Problem details
From the entries that follow, reproduce exactly and only the lines from the line with "left: 220px; top: 86px;" to the line with "-334,16 +334,16 @@", endpoints included.

Records from a collection
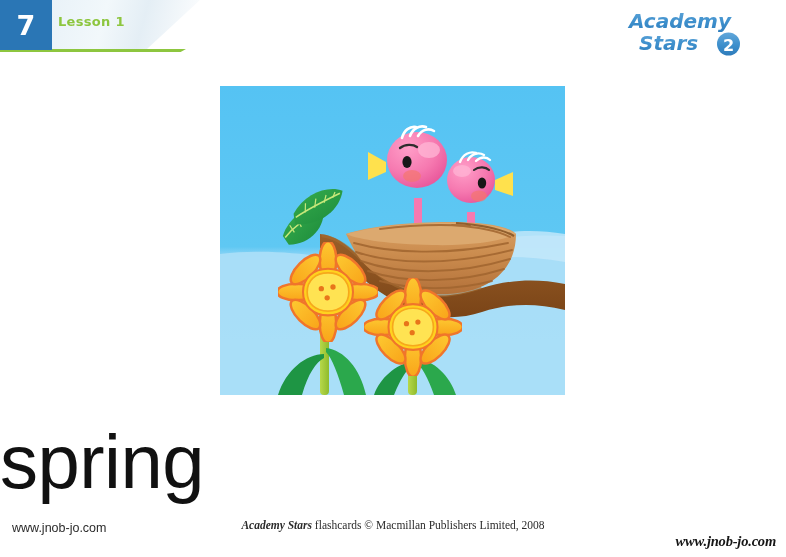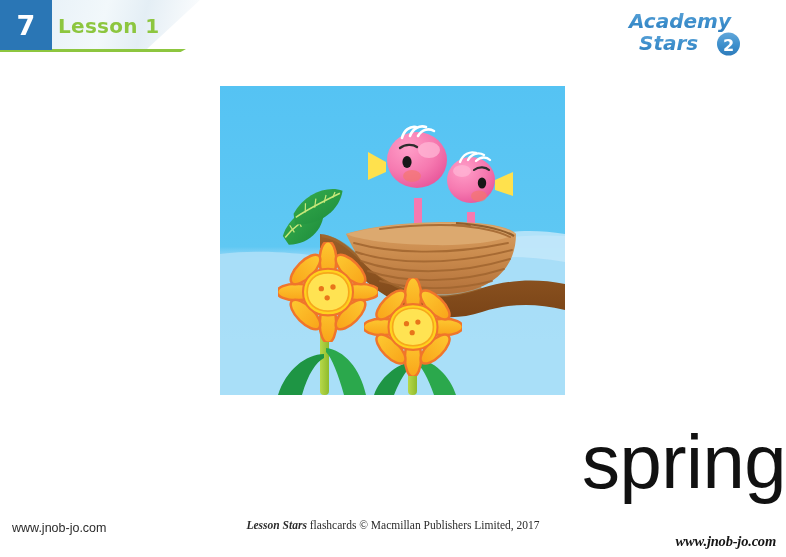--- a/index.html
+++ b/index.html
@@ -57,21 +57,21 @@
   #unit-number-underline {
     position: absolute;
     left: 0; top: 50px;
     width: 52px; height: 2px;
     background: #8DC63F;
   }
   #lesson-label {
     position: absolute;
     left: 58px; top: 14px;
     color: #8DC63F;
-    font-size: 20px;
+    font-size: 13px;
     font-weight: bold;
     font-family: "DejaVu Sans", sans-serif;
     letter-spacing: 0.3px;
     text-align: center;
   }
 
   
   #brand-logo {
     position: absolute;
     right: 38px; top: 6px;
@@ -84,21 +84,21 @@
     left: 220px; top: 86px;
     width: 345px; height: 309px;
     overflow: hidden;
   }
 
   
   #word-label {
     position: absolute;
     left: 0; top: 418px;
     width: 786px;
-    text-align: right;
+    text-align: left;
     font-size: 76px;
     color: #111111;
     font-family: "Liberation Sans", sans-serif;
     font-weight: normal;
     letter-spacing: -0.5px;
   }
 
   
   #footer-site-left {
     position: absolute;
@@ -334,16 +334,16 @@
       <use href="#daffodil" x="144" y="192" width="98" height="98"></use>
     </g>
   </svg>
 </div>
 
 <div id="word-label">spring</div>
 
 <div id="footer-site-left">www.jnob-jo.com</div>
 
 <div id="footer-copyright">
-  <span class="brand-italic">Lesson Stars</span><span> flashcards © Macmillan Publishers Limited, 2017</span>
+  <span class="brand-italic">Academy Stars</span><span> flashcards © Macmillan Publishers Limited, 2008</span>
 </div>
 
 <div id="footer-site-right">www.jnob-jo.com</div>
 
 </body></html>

Exercise response
     left: 220px; top: 86px;
     width: 345px; height: 309px;
     overflow: hidden;
   }
 
   
   #word-label {
     position: absolute;
     left: 0; top: 418px;
     width: 786px;
-    text-align: right;
+    text-align: left;
     font-size: 76px;
     color: #111111;
     font-family: "Liberation Sans", sans-serif;
     font-weight: normal;
     letter-spacing: -0.5px;
   }
 
   
   #footer-site-left {
     position: absolute;
@@ -334,16 +334,16 @@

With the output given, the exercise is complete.